Temps fort : TIBET – dans l’ombre du glacier, le dégel ?

Sur le front tibétain, c’est le dégel, après 15 mois. En nov. 2008, les palabres entre le PCC et les émissaires du Dalai Lama s’étaient achevés sur un désaccord complet. Pékin rejetait le mémorandum des exilés (leur offre de paix, basée sur leur concept de « voie médiane). Le statut du Tibet était « non-négociable ». Pékin n’acceptait de discuter que des conditions d’un retour du Dalai Lama.

Or les 18-20/01 se tint à Pékin un rare conclave des 300 principaux décideurs du pays, sur l’avenir du plateau, qui de manière atypique, conclut sans diatribe hostile au Dalai Lama, affirma que le Tibet était au centre des intérêts stratégiques du pays et émit une liste de mesures pour réduire le décalage de richesse entre Tibet et autres régions du pays, entre paysans (pasteurs) et citadins tibétains. Parmi celles-ci, il offrit aux transporteurs aériens chinois et étrangers des avantages fiscaux pour ouvrir de nouvelles routes vers le Toit du Monde. Il annonça une hausse des crédits jusqu’en 2020 pour plus créer d’écoles, d’hôpitaux, de projets écologiques, d’agronomie, de tourisme, de mines et de PMI. Fait notable, ce plan est offert au grand Tibet historique, incluant les zones ethniques des provinces riveraines, et non au seul Territoire autonome. Surtout Hu Jintao, qui connaît bien le plateau pour en avoir été Secrétaire du Parti, souhaitait «bâtir le Tibet selon ses propres caractéristiques»: écho curieux à Hu Yaobang qui appelait dès 1980 à Lhassa, à « 50 ans de liberté religieuse et administrative complète ». Or, ce slogan libéral avait été aboli en 1994.
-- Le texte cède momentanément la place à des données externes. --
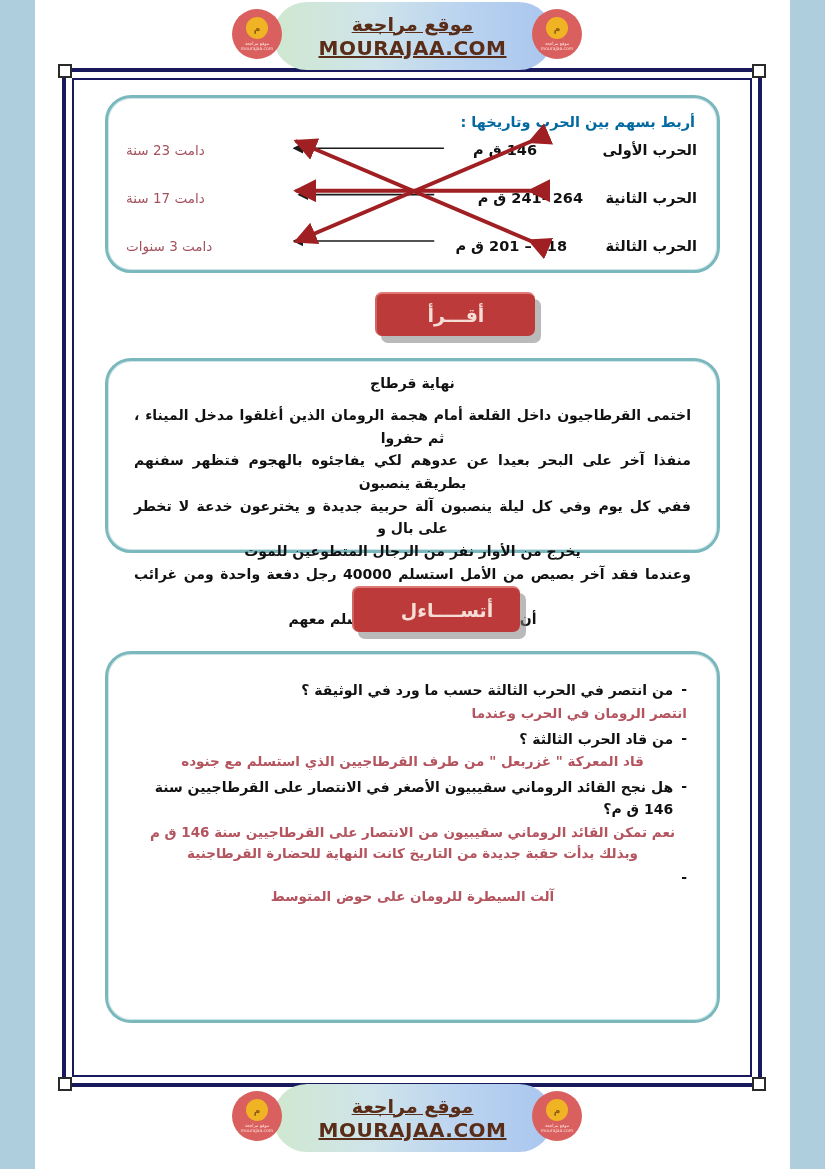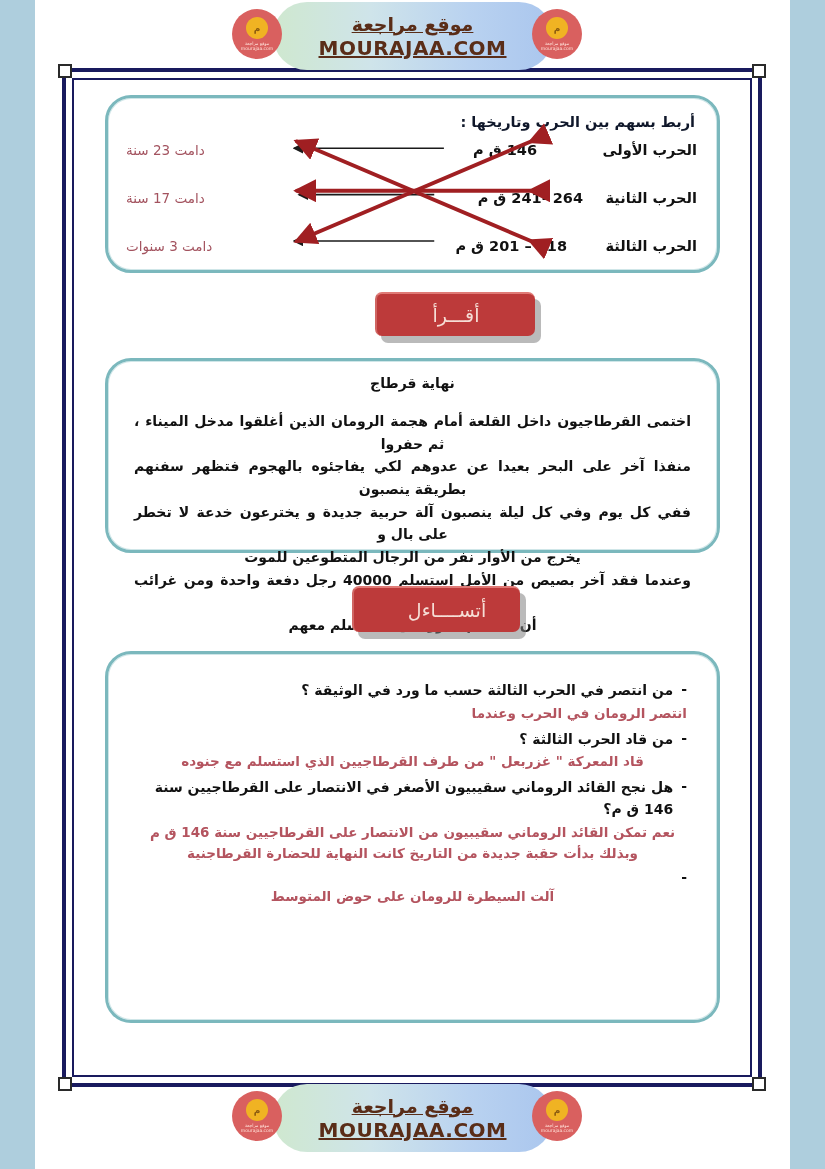"أربط بسهم بين الحرب وتاريخها" .match-instruction { color: #0f172a -> #0369a1 }
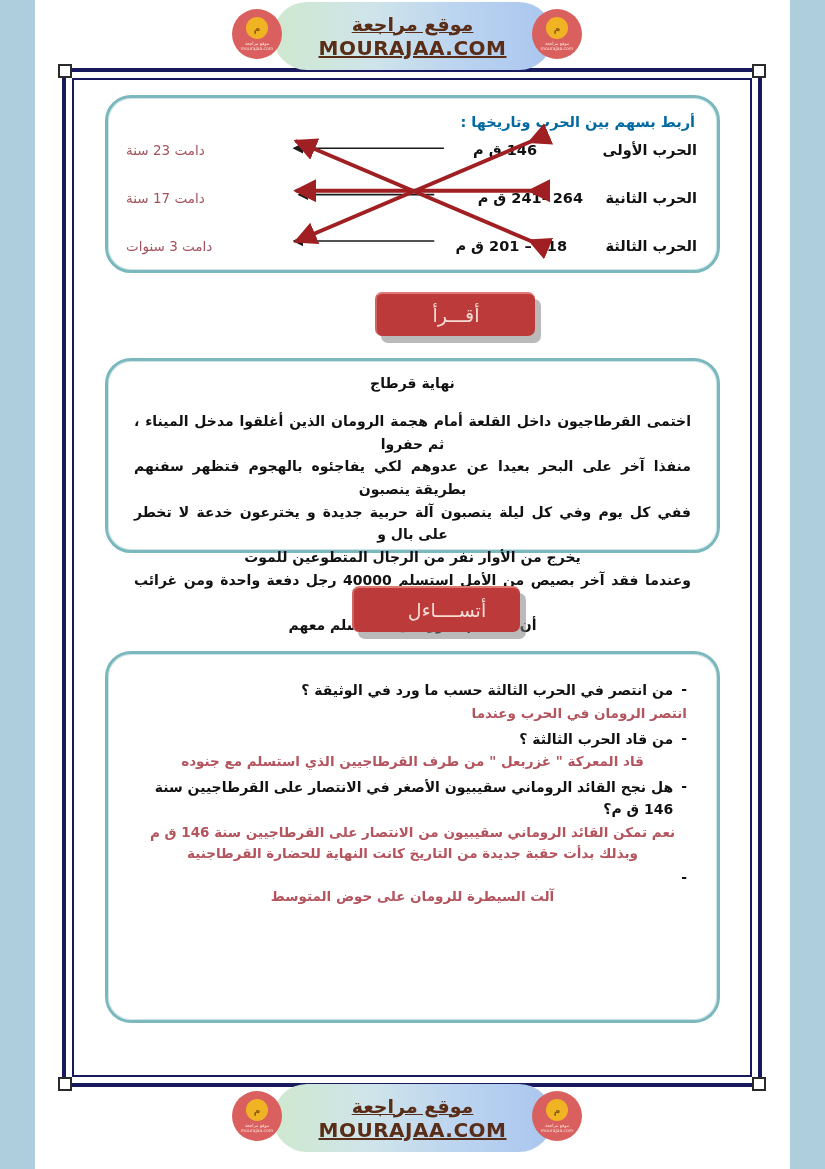"أقـــرأ" .banner-text { font-weight: normal -> bold }
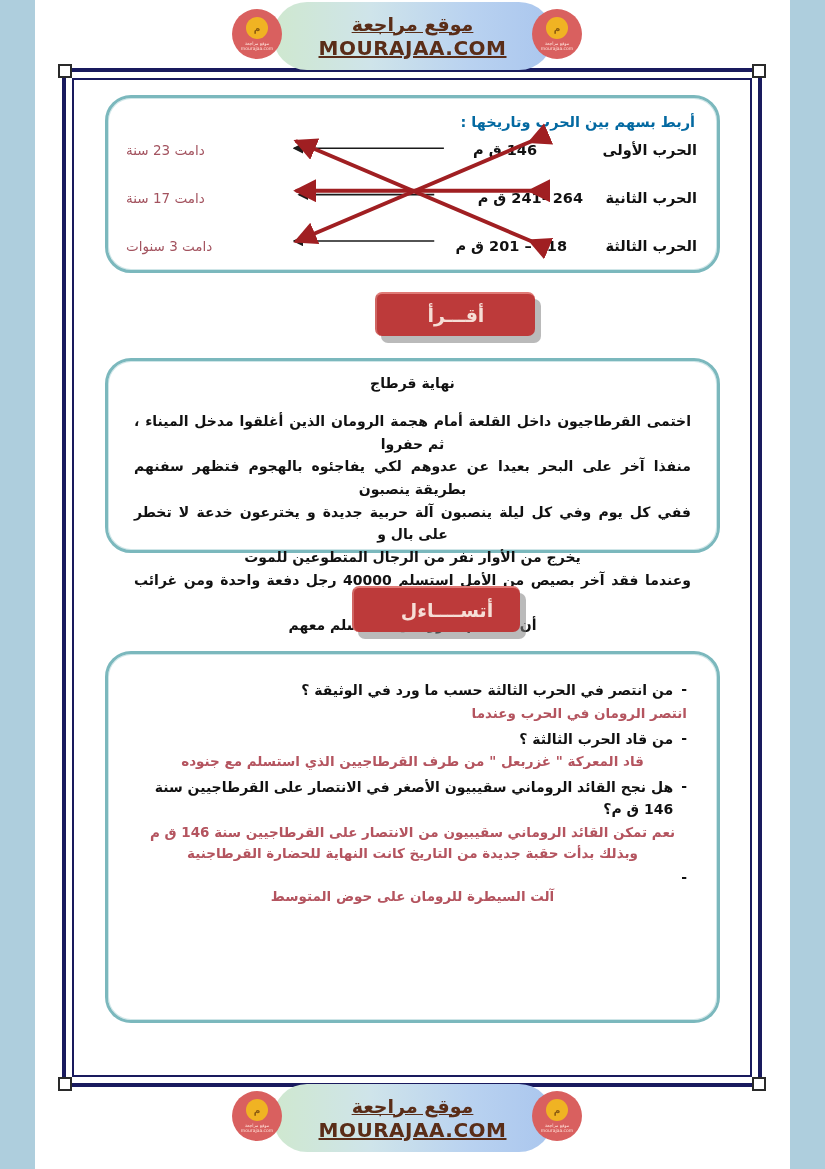"نهاية قرطاج" .read-title { margin-bottom: 19px -> 13px }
Encore plus fort: les 30-31/01 à Pékin, le dialogue formel reprenait avec côté Dalai Lama, Lodi Gyari, Keltsang Gyaltsen, ses ambassadeurs itinérants. Démontrant un ton conciliant inhabituel, Pékin était prêt à réécouter les exilés lui expliquer leur «voie médiane». Que se passe-t-il donc? Tentons quelques éclairages :

[1] Barak Obama s’apprête à recevoir le Dalai Lama en février, ce qui force Pékin à rouvrir les palabres, pour ne pas apparaître comme obstructionniste.

[2] Pékin veut stopper le retour des émeutes de 2008 qui firent 200 morts. Le meilleur moyen, étant d’accorder aux Tibétains certaines de leurs demandes: l’amélioration de leur sort, un dialogue avec leur père spirituel.

[3] Sous les armes depuis 22 mois, le Tibet n’a plus connu de violences: Pékin peut croire le temps mûr pour aller de l’avant. L’économie s’est peut-être redressée («5 millions de touristes» l’an dernier), mais avec ses routes barrées, l’économie réelle du Tibet doit souffrir : pour la relancer, il faut des crédits, mais -aussi- de la confiance.

[4] De l’avis d’experts tel Robbie Barnett, aucune de ces mesures ne constitue une concession réelle. Par contre, le système a été pris de court par l’éclatement simultané en mars 2008, de 125 manifestations, symptôme d’échec d’une politique, plus que des agissements des exilés. Politique dont les causes et les effets se dupliquaient un an après au Xinjiang. D’où, pour la frange la plus libérale du régime, la conscience de la nécessité d’explorer des voies nouvelles.

[5] Pékin aurait-il en tête cet enjeu d’obtenir un concordat sur le Pays des Neiges, du temps du vivant du Dalai Lama? Y verrait-il la chance de valider son autorité sur le plateau et de prévenir que resurgisse un sentiment séparatiste, une fois disparu son père spirituel, symbole de son identité et de tous ses espoirs ? Plus que l’issue de la réunion secrète, les mois prochains permettront d’y voir plus clair.